Fish Audio S2: A New Era of Expressive Text-to-Speech (TTS)

Text-to-speech (TTS) technology is constantly evolving, shifting from traditional modular pipelines to integrated large audio models (LAMs). Notably, the release of Fish Audio’s latest model, S2-Pro, has revolutionized the TTS field, advancing it towards an open architecture that enables high-quality speech synthesis with high resolution, multi-speaker synthesis, and low latency of under 150ms. Today, we will take a closer look at this innovative technology.

With the recent advancements in artificial intelligence, TTS technology has evolved beyond simple voice synthesis to a level where it can express emotions, clone voices, and enable real-time interaction. Fish Audio’s S2-Pro leads this trend and presents new possibilities for TTS technology.

S2-Pro’s Core Technology: Dual-AR Architecture and RVQ

The most significant feature of S2-Pro is its dual-AR architecture.

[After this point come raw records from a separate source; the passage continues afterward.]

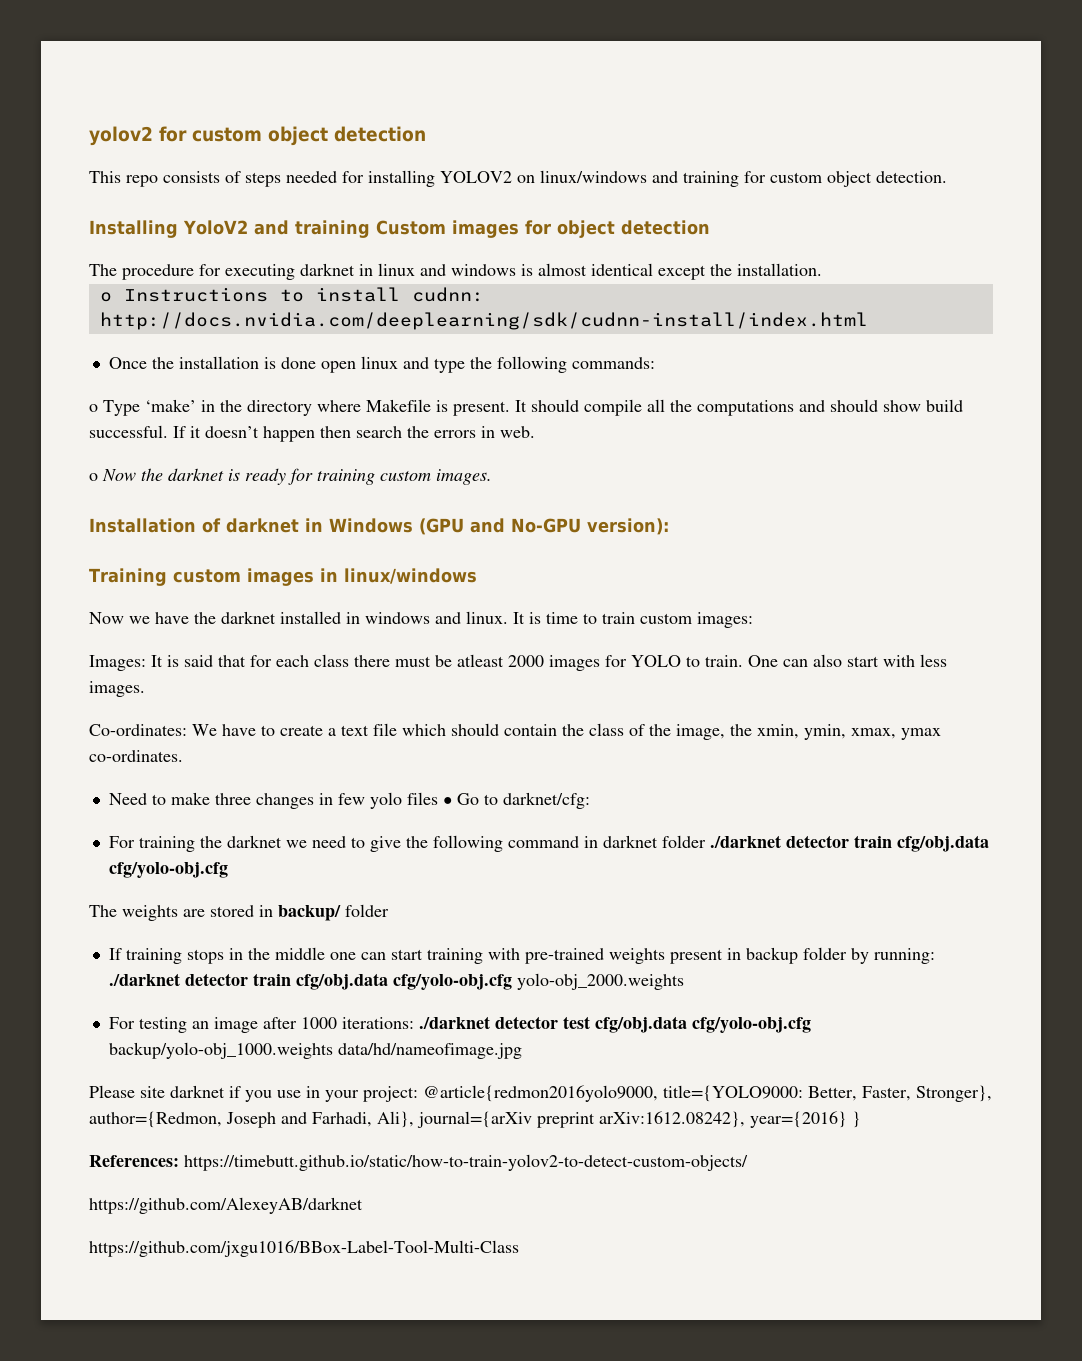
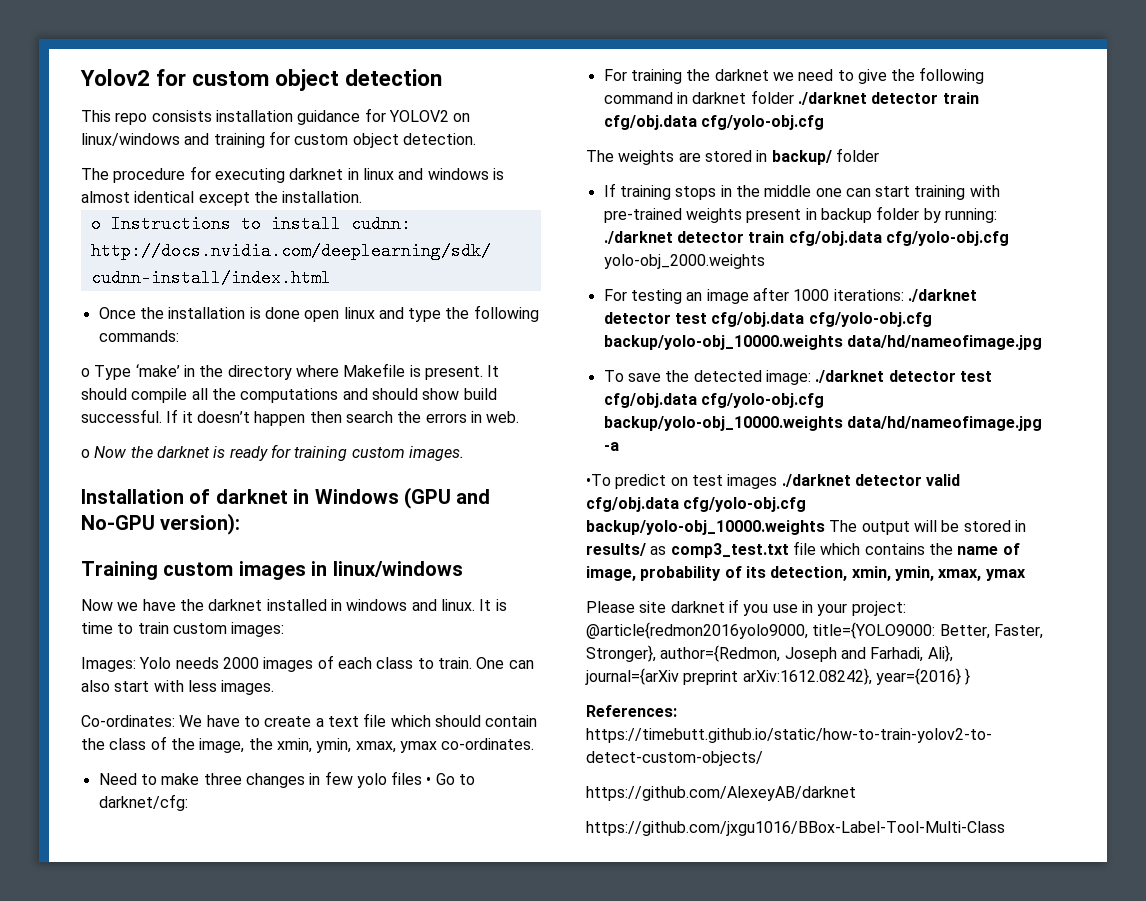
[89,126,153,146] yolov2 -> [80,69,150,86] Yolov2
[225,170,435,187] of steps needed for installing -> [215,108,386,125] installation guidance for
[89,220,710,238] // Installing YoloV2 and training Custom images for object detection -> (476, 139) none
[151,654,681,671] It is said that for each class there must be atleast 2000 images for YOLO -> [139,655,414,672] Yolo needs 2000 images of each class
[108,1042,522,1059] backup/yolo-obj_1000.weights data/hd/nameofimage.jpg -> [603,335,1042,350] [603,370,992,385] [603,393,824,408] [603,416,1042,431] [603,442,619,451] [586,474,961,489] [586,497,807,512] [586,520,1026,535] [586,541,1020,558] [586,566,1026,581] backup/yolo-obj_10000.weights data/hd/nameofimage.jpg // To save the detected image: ./darknet detector test cfg/obj.data cfg/yolo-obj.cfg backup/yolo-obj_10000.weights data/hd/nameofimage.jpg -a // •To predict on test images ./darknet detector valid cfg/obj.data cfg/yolo-obj.cfg backup/yolo-obj_10000.weights The output will be stored in results/ as comp3_test.txt file which contains the name of image, probability of its detection, xmin, ymin, xmax, ymax

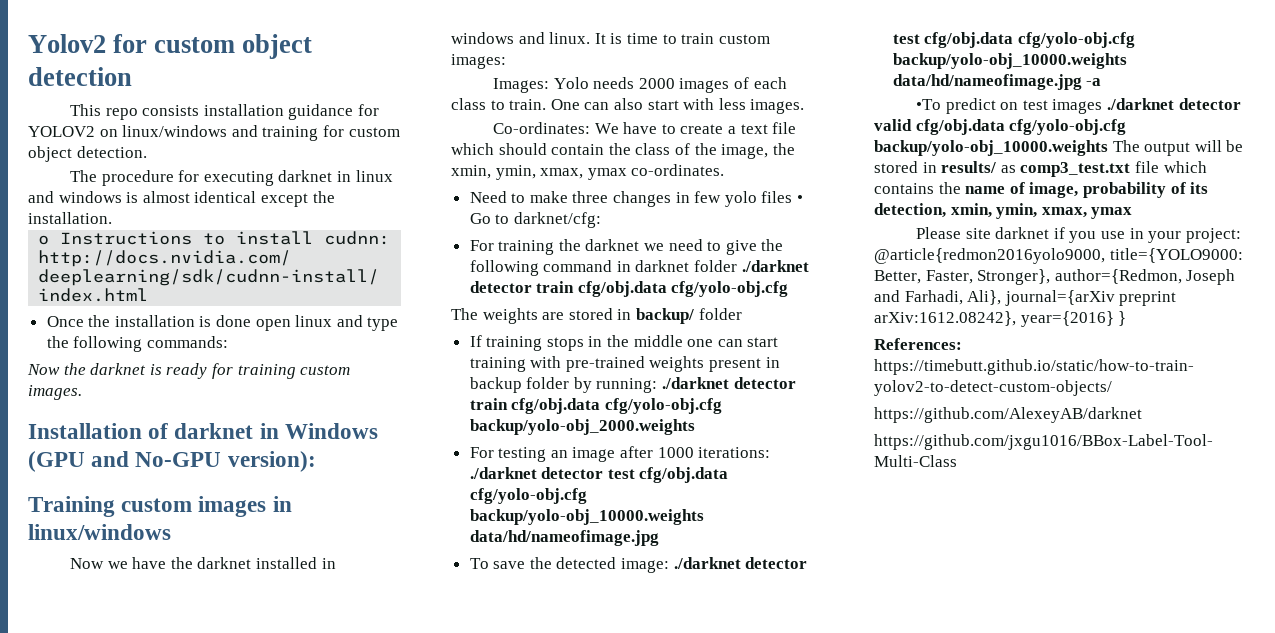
[81,363,500,380] [81,388,497,403] [81,409,520,426] [81,449,90,458] o Type ‘make’ in the directory where Makefile is present. It should compile all the computations and should show build successful. If it doesn’t happen then search the errors in web. // o -> (228, 342) none
[603,254,765,269] yolo-obj_2000.weights -> [469,419,695,435] backup/yolo-obj_2000.weights

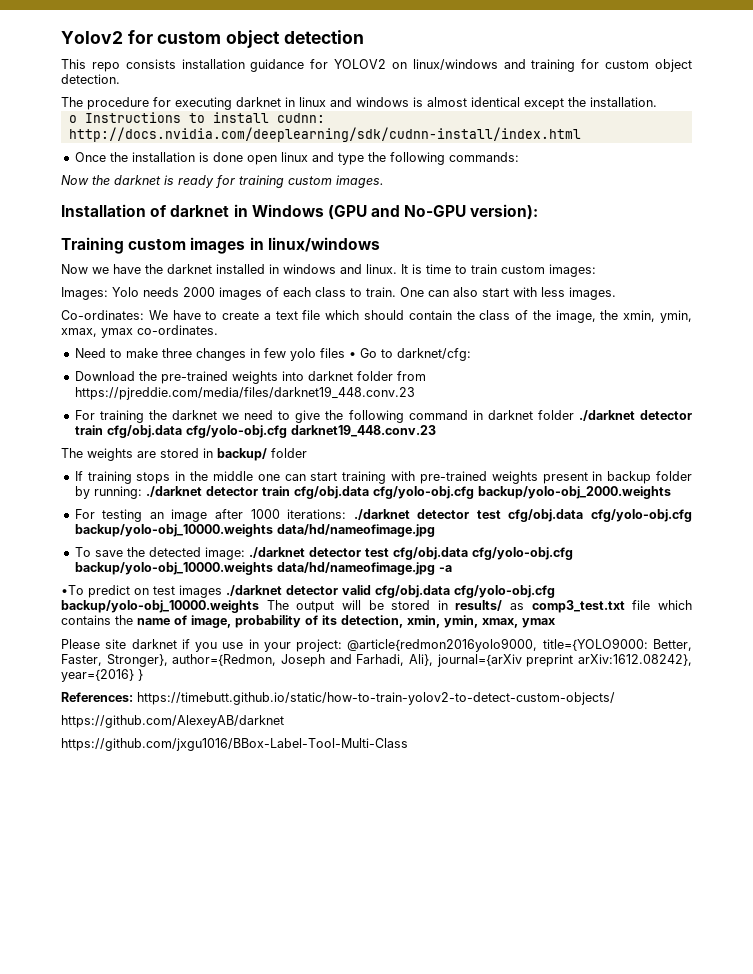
(601, 220) none -> [74,371,426,384] [74,386,415,400] // Download the pre-trained weights into darknet folder from https://pjreddie.com/media/files/darknet19_448.conv.23
(789, 289) none -> [290,425,436,437] darknet19_448.conv.23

Traditional TTS models have struggled to balance sequence length and acoustic detail. To solve this problem, S2-Pro separates the generation process into two stages: a ‘Slow AR’ model and a ‘Fast AR’ model. The ‘Slow AR’ model is responsible for processing linguistic input and generating meaning tokens based on the time axis, utilizing 4 billion parameters to capture long-range dependencies, rhyme, and the structural nuances of speech. The ‘Fast AR’ model, on the other hand, processes the acoustic dimension and performs residual codebook prediction for each meaning token. This model consists of 400 million parameters and efficiently generates acoustic high-frequency details, timbre, breathing, and texture.

This system also relies on Residual Vector Quantization (RVQ). RVQ compresses raw audio into discrete tokens across multiple layers (codebooks). The first layer captures the primary acoustic features, and subsequent layers capture the ‘residual’ remaining from the previous layer’s errors. This allows the model to reconstruct 44.1kHz audio while maintaining a manageable number of tokens for the transformer architecture, thereby enabling the TTS system to operate more efficiently.

Emotion Control: In-Context Learning and Inline Tags

S2-Pro offers an incredible emotion expression capability that developers call ‘absurdly controllable emotion.’ This is implemented through two key mechanisms: In-Context Learning (ICL) and natural language inline control. In-Context Learning overcomes the limitations of existing TTS models that required separate fine-tuning to mimic a specific voice. S2-Pro leverages the transformer’s In-Context Learning capabilities to extract the speaker’s identity and emotional state from 10-30 second reference audio clips and process them as prefixes in the context window, allowing the sequence to continue in the same voice and style.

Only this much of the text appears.